Q. So, how is SOTAX adopting to that?
Sunil Dubey: SOTAX is one of the leaders in laboratory automation, with a dedicated automation arm focused on enabling the unattended operation of testing equipment with minimal to no human intervention. This capability has become a critical requirement, especially for complex formulations and products developed for oncology or other high-potency therapies.
By eliminating direct human involvement during testing, automation significantly reduces the risk of contamination, exposure, or variability, ensuring safer handling of sensitive drugs and more reliable results. This approach not only enhances product integrity, but also aligns with the industry’s growing emphasis on safety, precision and compliance.
In such cases, advanced technologies are essential, and this is where we bring our core expertise and focus.
Q. In the recent cough syrup contamination cases, where do you think the testing gaps may have occurred?
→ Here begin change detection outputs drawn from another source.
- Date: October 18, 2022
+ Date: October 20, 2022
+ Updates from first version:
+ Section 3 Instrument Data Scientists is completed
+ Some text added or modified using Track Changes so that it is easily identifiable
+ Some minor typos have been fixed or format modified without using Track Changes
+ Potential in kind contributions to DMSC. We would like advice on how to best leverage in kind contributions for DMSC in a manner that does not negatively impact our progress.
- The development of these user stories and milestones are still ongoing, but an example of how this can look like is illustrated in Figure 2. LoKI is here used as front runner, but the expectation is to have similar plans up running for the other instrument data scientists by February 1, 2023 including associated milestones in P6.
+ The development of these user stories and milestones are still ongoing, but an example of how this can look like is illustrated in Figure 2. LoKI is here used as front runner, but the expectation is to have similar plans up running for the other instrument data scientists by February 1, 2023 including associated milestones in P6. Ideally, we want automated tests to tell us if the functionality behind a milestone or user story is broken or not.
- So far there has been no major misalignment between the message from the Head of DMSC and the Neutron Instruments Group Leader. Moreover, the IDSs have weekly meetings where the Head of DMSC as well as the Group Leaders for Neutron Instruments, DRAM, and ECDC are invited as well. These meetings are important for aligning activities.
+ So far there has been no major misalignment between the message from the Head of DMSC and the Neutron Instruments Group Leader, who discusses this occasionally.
Sunil Dubey: I believe this happened due to a clear lack of testing and insufficient awareness of the importance of compliance and GLP practices in laboratories. Had these standards been properly followed, such a tragic situation—where so many children lost their lives—could have been avoided. It appears that while manufacturing may have been completed, adequate testing was either insufficient or not carried out at all. Otherwise, we could have immediately recognised that this is not ethylene glycol. This is something else. Some people skip that part.
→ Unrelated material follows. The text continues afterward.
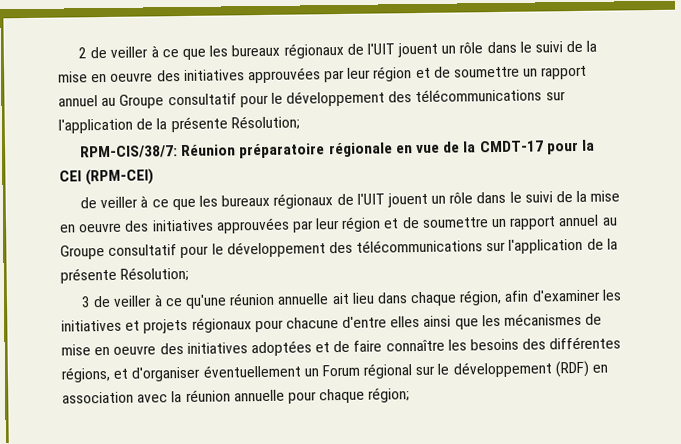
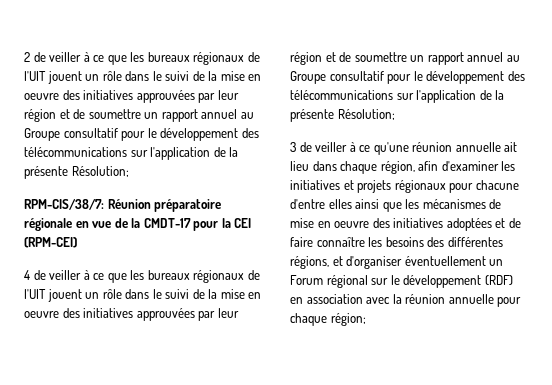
  RPM-CIS/38/7: Réunion préparatoire régionale en vue de la CMDT-17 pour la CEI (RPM-CEI)
- de veiller à ce que les bureaux régionaux de l'UIT jouent un rôle dans le suivi de la mise en oeuvre des initiatives approuvées par leur région et de soumettre un rapport annuel au Groupe consultatif pour le développement des télécommunications sur l'application de la présente Résolution;
+ 4 de veiller à ce que les bureaux régionaux de l'UIT jouent un rôle dans le suivi de la mise en oeuvre des initiatives approuvées par leur région et de soumettre un rapport annuel au Groupe consultatif pour le développement des télécommunications sur l'application de la présente Résolution;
Q. Don’t you think that there should be a regulation policy?
Sunil Dubey: The CDSCO is forcing everyone to adopt the policies. But then, you know, the competitions are also rising. The product pricings are basically getting affected. So, people also have to ensure they safeguard their margins. So, in that sense, all these business-minded manufacturers, they try to avoid some important activities and create this mess in the end.